Change in Control of the Parent Company. If the Associate’s employment is terminated by the Associate for Good Reason or by the Company or the Parent Company (or the surviving or acquiring entity, as the case may be), other than for Cause, in each case within six (6) months prior to or twenty-four (24) months following a Change in Control of the Parent Company, then (i) the Company shall pay to the Associate a lump sum cash payment equal to twenty-four (24) months of the Associate’s Base Salary in effect immediately prior to the Double-Trigger Event Date, plus the pro rata portion of the Bonus earned, if any, as determined by the Compensation Committee, through the Double-Trigger Event Date; (ii) all outstanding and unvested stock options previously granted to the Associate by the Parent Company shall immediately vest in full, without regard to the achievement of any applicable performance conditions, unless otherwise prohibited by the Option Plan (or successor plan) or the stock option agreements between the Parent Company and the Associate with respect to such stock options; and (iii) all outstanding and unvested shares of restricted stock (if any) previously granted to the Associate by the Parent Company shall immediately vest in full, without regard to the achievement of any applicable performance conditions, unless otherwise prohibited by the Incentive Plan (or successor plan) or the restricted stock agreements between the Parent Company and the Associate with respect to such restricted stock awards (collectively, (i), (ii) and (iii) are referred to as the “Change in Control Payments”).

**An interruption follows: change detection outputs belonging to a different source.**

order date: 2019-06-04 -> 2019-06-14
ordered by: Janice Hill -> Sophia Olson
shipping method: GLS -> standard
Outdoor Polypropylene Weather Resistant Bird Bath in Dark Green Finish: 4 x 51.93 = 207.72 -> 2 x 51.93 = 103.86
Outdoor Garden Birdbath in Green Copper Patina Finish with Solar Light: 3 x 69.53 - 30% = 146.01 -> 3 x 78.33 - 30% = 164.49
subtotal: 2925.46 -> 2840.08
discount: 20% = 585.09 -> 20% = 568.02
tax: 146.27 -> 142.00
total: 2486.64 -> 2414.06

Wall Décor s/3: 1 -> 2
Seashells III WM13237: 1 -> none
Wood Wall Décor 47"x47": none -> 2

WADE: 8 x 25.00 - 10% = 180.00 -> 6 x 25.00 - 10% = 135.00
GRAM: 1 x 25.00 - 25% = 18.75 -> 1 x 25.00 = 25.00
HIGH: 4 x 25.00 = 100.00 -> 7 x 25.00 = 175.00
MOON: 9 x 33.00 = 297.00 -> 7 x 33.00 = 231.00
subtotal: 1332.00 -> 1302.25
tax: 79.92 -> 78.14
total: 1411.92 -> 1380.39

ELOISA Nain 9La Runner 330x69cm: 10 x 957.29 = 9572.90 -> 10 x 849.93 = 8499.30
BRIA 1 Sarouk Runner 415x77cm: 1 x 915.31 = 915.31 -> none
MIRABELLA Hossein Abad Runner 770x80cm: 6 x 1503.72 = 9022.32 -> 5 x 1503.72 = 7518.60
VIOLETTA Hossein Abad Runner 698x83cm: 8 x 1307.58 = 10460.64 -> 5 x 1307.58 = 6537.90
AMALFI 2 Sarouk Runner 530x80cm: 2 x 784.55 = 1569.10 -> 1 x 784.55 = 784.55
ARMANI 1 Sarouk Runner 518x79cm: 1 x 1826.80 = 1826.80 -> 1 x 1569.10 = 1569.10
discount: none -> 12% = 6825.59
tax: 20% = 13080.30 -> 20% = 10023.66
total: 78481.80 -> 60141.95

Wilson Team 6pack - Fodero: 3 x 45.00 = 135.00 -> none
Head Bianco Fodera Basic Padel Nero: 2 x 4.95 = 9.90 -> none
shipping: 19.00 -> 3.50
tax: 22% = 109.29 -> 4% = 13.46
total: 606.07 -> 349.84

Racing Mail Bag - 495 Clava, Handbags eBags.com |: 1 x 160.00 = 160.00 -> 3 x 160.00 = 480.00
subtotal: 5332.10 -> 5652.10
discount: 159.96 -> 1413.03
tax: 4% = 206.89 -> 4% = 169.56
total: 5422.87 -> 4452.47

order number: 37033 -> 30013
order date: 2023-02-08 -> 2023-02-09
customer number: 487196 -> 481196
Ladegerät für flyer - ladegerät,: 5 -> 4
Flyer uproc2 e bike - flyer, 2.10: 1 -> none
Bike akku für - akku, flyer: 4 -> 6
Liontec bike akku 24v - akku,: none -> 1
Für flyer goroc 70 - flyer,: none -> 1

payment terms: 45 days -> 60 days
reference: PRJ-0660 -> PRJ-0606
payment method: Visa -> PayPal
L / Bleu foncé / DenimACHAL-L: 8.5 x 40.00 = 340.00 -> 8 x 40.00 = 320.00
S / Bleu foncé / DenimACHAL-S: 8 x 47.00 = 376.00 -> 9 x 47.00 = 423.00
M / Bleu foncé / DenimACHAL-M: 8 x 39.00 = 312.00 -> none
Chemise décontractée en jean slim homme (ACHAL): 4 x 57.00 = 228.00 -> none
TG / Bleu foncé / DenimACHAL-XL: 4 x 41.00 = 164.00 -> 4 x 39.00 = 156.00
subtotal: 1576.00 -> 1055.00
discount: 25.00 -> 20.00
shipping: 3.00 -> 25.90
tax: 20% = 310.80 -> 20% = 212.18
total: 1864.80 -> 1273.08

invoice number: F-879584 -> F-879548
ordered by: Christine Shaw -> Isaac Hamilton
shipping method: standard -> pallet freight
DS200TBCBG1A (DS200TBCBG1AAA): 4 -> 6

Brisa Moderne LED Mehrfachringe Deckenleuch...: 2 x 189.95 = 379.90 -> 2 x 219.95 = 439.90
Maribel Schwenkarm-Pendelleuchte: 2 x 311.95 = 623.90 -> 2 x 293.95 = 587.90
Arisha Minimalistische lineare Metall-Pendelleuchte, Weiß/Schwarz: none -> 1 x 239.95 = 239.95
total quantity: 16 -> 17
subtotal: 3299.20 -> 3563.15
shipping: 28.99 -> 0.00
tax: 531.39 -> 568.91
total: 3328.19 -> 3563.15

If the termination of the Associate’s employment, as contemplated by this Section 2, occurs prior to the Change in Control, then the Associate shall be treated for purposes of this Section 2 as being employed on the date the Change in Control becomes effective and the Associate’s Base Salary in effect immediately prior to such termination shall be deemed in effect, for purposes of this Section 2, immediately prior to the Change in Control.

Appears in 2 contracts

Samples: Change in Control Agreement (Americas Carmart Inc), Change in Control Agreement (Americas Carmart Inc)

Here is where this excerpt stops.